Re: Issues and PR names and descriptions (or should we change the contribution guide)

2021-04-22 Thread Robert Bradshaw
On Thu, Apr 22, 2021 at 11:29 AM Valentyn Tymofieiev 
wrote:

> I always squash-and-merge even when there is only 1 commit. This avoids
> the necessity to edit the commit message to remove not so helpful "Merge
> pull request xxx" message. Is there any harm to recommend squash by default
> in the upcoming squash bot even for single commit PRs?
>

Does squash-and-merge in that case preserve the commit as-is if there's
only one? In that case, there'd be no issues of history. (I opted to not
comment on 1-commit PRs to be less chatty.)


>
> On Thu, Apr 22, 2021 at 11:19 AM Robert Bradshaw 
> wrote:
>
>> On Thu, Apr 22, 2021 at 9:33 AM Kenneth Knowles  wrote:
>>
>>>
>>> On Thu, Apr 22, 2021 at 7:04 AM Alexey Romanenko <
>>> aromanenko@gmail.com> wrote:
>>>
 Thanks Ismael for bringing this on the table again. Kind of my
 “favourite” topic, unfortunately, that I raised a couple of times… Let me
 share some of my thoughts on this.

 First of all, as Beam developers, honestly we have to agree if we care
 about our commits history or not. If not (or not so much) then probably
 there is no more things to discuss and we use Git as just Git… It’s not a
 bad thing, it’s just different but for large projects, like Beam, clear
 commits history is ultra important, imho.

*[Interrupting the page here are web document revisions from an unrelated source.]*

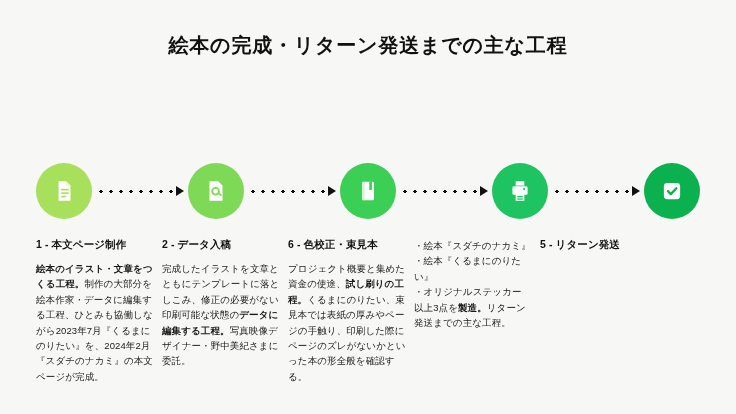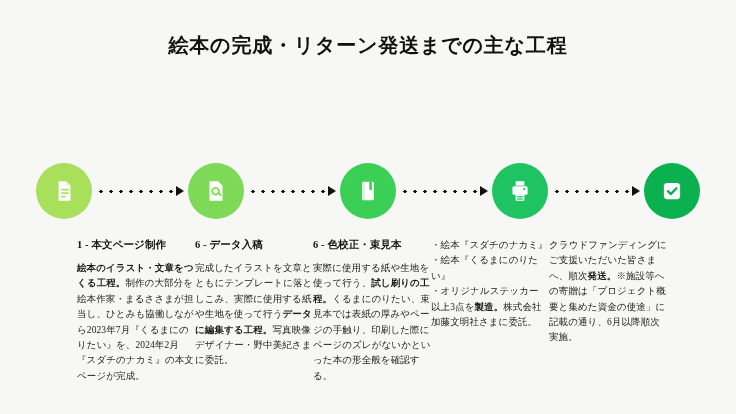--- a/index.html
+++ b/index.html
@@ -12,21 +12,20 @@
     background: #f7f7f5;
     font-family: "Liberation Sans", sans-serif;
     color: #111111;
     overflow: hidden;
   }
   .page {
     position: relative;
     width: 672px;
     height: 414px;
     box-sizing: border-box;
-    font-family: Liberation Serif, serif;
   }
   .title {
     position: absolute;
     top: 32px;
     left: 0;
     width: 736px;
     text-align: center;
     font-size: 20px;
     font-weight: 700;
     letter-spacing: 0.04em;
@@ -80,22 +79,21 @@
     flex: 0 0 auto;
   }
 
   
   .columns {
     position: absolute;
     top: 238px;
     left: 36px;
     width: 672px;
     display: flex;
-    gap: 0;
-    justify-content: center;
+    gap: 8px;
   }
   .col {
     width: 118px;
     flex: 0 0 118px;
   }
   .col-head {
     font-size: 10.5px;
     font-weight: 700;
     color: #111111;
     margin-bottom: 9px;
@@ -193,47 +191,45 @@
       </span>
     </div>
 
   </div>
 
   <div class="columns">
 
     <div class="col">
       <div class="col-head">1 - 本文ページ制作</div>
       <div class="col-body">
-        <b>絵本のイラスト・文章をつくる工程。</b><span>制作の大部分を絵本作家・まるささまが担当し、ひとみも協働しながら2023年7月『くるまにのりたい』を、2024年2月『スダチのナカミ』の本文ページが完成。</span>
-      </div>
-    </div>
-
-    <div class="col">
-      <div class="col-head">6 - データ入稿</div>
-      <div class="col-body">
-        <span>完成したイラストを文章とともにテンプレートに落としこみ、実際に使用する紙や生地を使って行う</span><b>データに編集する工程。</b><span>写真映像デザイナー・野中美紀さまに委託。</span>
+        <b>絵本のイラスト・文章をつくる工程。</b><span>制作の大部分を絵本作家・データに編集する工程、ひとみも協働しながら2023年7月『くるまにのりたい』を、2024年2月『スダチのナカミ』の本文ページが完成。</span>
+      </div>
+    </div>
+
+    <div class="col">
+      <div class="col-head">2 - データ入稿</div>
+      <div class="col-body">
+        <span>完成したイラストを文章とともにテンプレートに落としこみ、修正の必要がない印刷可能な状態の</span><b>データに編集する工程。</b><span>写真映像デザイナー・野中美紀さまに委託。</span>
       </div>
     </div>
 
     <div class="col">
       <div class="col-head">6 - 色校正・束見本</div>
       <div class="col-body">
-        <span>実際に使用する紙や生地を使って行う、</span><b>試し刷りの工程。</b><span>くるまにのりたい、束見本では表紙の厚みやページの手触り、印刷した際にページのズレがないかといった本の形全般を確認する。</span>
+        <span>プロジェクト概要と集めた資金の使途、</span><b>試し刷りの工程。</b><span>くるまにのりたい、束見本では表紙の厚みやページの手触り、印刷した際にページのズレがないかといった本の形全般を確認する。</span>
       </div>
     </div>
 
     <div class="col">
       <div class="col-body">
         <span style="white-space:pre-line">・絵本『スダチのナカミ』
 ・絵本『くるまにのりたい』
 ・オリジナルステッカー
-以上3点を</span><b>製造。</b><span>株式会社加藤文明社さまに委託。</span>
-      </div>
-    </div>
-
-    <div class="col">
-      <div class="col-body">
-        <span>クラウドファンディングにご支援いただいた皆さまへ、順次</span><b>発送。</b><span>※施設等への寄贈は「プロジェクト概要と集めた資金の使途」に記載の通り、6月以降順次実施。</span>
-      </div>
+以上3点を</span><b>製造。</b><span>リターン発送までの主な工程。</span>
+      </div>
+    </div>
+
+    <div class="col">
+      <div class="col-head">5 - リターン発送</div>
     </div>
 
   </div>
 </div>
 
 </body></html>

 Well, for now we do care and we clearly mention this in our
 Contribution Guide. Probably, it sounds only as a recommendation there or
 not all contributors (especially first-time ones) read this or take this
 into account or pay attention on this. It’s fine and we always can expect
 not following our guide because of many different reasons. And this is
 exactly where Committers have to play their role! I mean that our clear Git
 history mostly relies on committer's shoulders and, before clicking on
 *Merge* button, every committer have (even “must" I’d say) make sure
 that PR respects all our rules (we have them because of some reasons,
 right?) and ready to be merged. Nice and correct titles/messages is one
 this thing. Personally, the first thing that I do once I start to do a
 review and before merge, is checking the PR’s title, branches (if it’s from
 a feature branch and against main Beam branch), number of commits and their
 messages. Then I take a look on related Jira issue which ID should be
 prefixed to PR's title and commit’s message(s).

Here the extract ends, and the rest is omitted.